Сопротивляясь, Золотинка подалась на несколько шагов, и тут на площади что-то ухнуло, отчего Нута сильно сжала мужнину руку, а потом, повинуясь неясной потребности, обернулась. Она вздрогнула так сильно, что это заметно было со стороны. И осталась безгласна в совершеннейшем столбняке. Поразительно, что Юлий не почувствовал состояния жены, что он принял эту судорожную хватку за рукопожатие и, вместо того чтобы оглянуться, подался вперед, поглощенный тем, что происходит на площади.

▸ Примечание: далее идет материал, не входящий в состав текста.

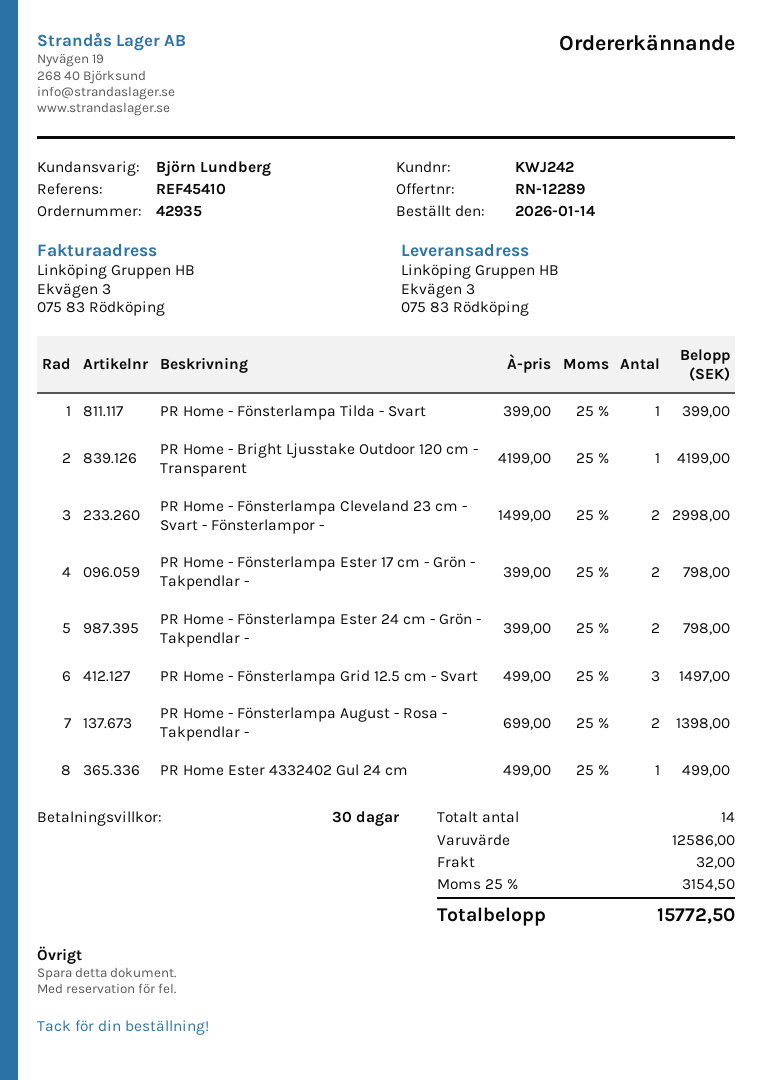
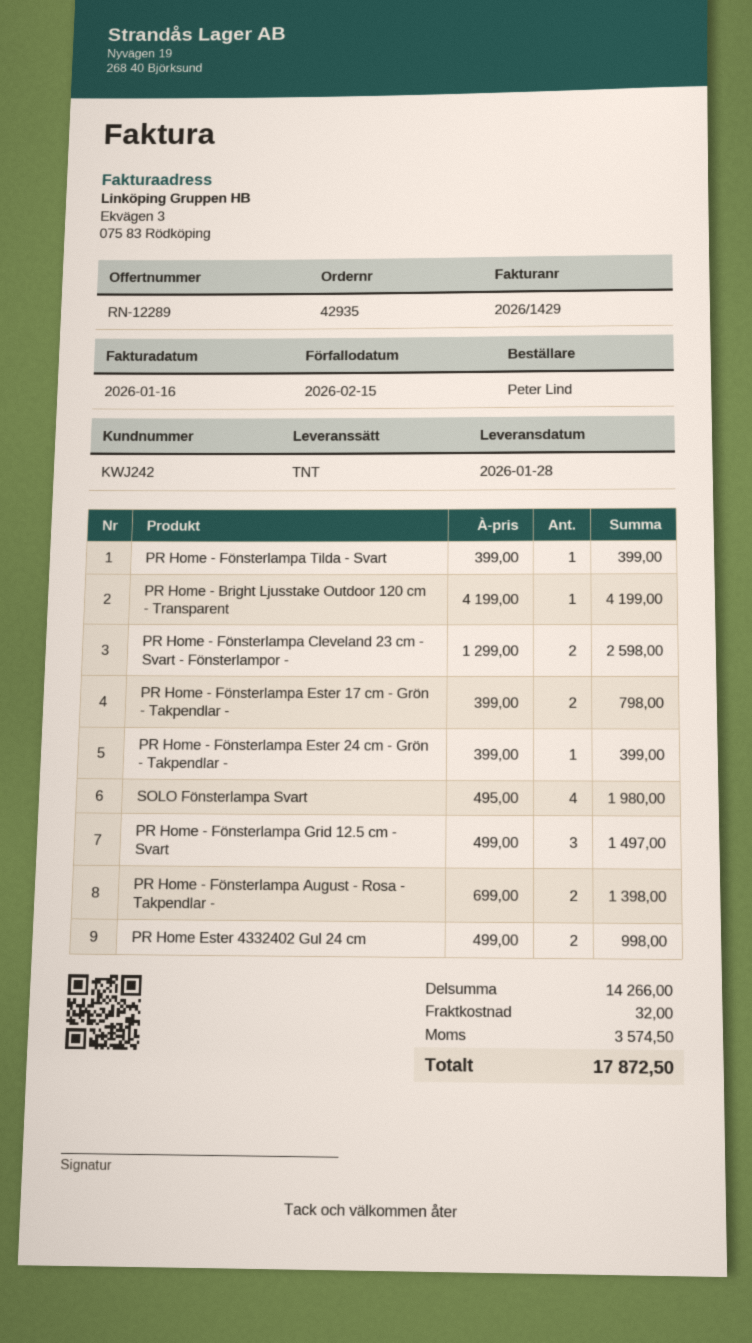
PR Home - Fönsterlampa Cleveland 23 cm - Svart - Fönsterlampor -: 2 x 1499.00 = 2998.00 -> 2 x 1299.00 = 2598.00
PR Home - Fönsterlampa Ester 24 cm - Grön - Takpendlar -: 2 x 399.00 = 798.00 -> 1 x 399.00 = 399.00
PR Home Ester 4332402 Gul 24 cm: 1 x 499.00 = 499.00 -> 2 x 499.00 = 998.00
SOLO Fönsterlampa Svart: none -> 4 x 495.00 = 1980.00
subtotal: 12586.00 -> 14266.00
tax: 3154.50 -> 3574.50
total: 15772.50 -> 17872.50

Онемела и Золотинка. Застыла перед Нутой, потерянная и несчастная… Пока вдруг не сообразила, что Нута не узнает ее, не может признать под чудовищным оскалом черной хари. И разом смятенная совесть замолкла в Золотинке – маска помогла ей оправиться, и в тот самый миг, когда неподвижная, бледная, без кровинки княгиня как-то дико зевнула и судорожно уцепилась за спинку кресла, Золотинка обратилась в бегство. Никем не задержанная, не остановленная даже криком, проскочила пустую горницу, лестницу, сени – на крыльцо, и здесь в виду волнующейся на площади толпы заставила себя придержать шаг, все еще ожидая переполоха.
Не слышно было, чтобы кто-нибудь обеспокоился. Еще четыре ступени вниз – и она сбежала на мостовую, не выходя из-под гульбища, чтобы не попасться Нуте на глаза. Двинулась вдоль стены, ощущая, как горит под маской лицо. Потом припала плечом к столбу, отвернула черную харю и прижалась пылающей щекой к камню.
Больно билось заплутавшее сердце. Что теперь? И что с Поплевой? За что хвататься, куда идти и как жить?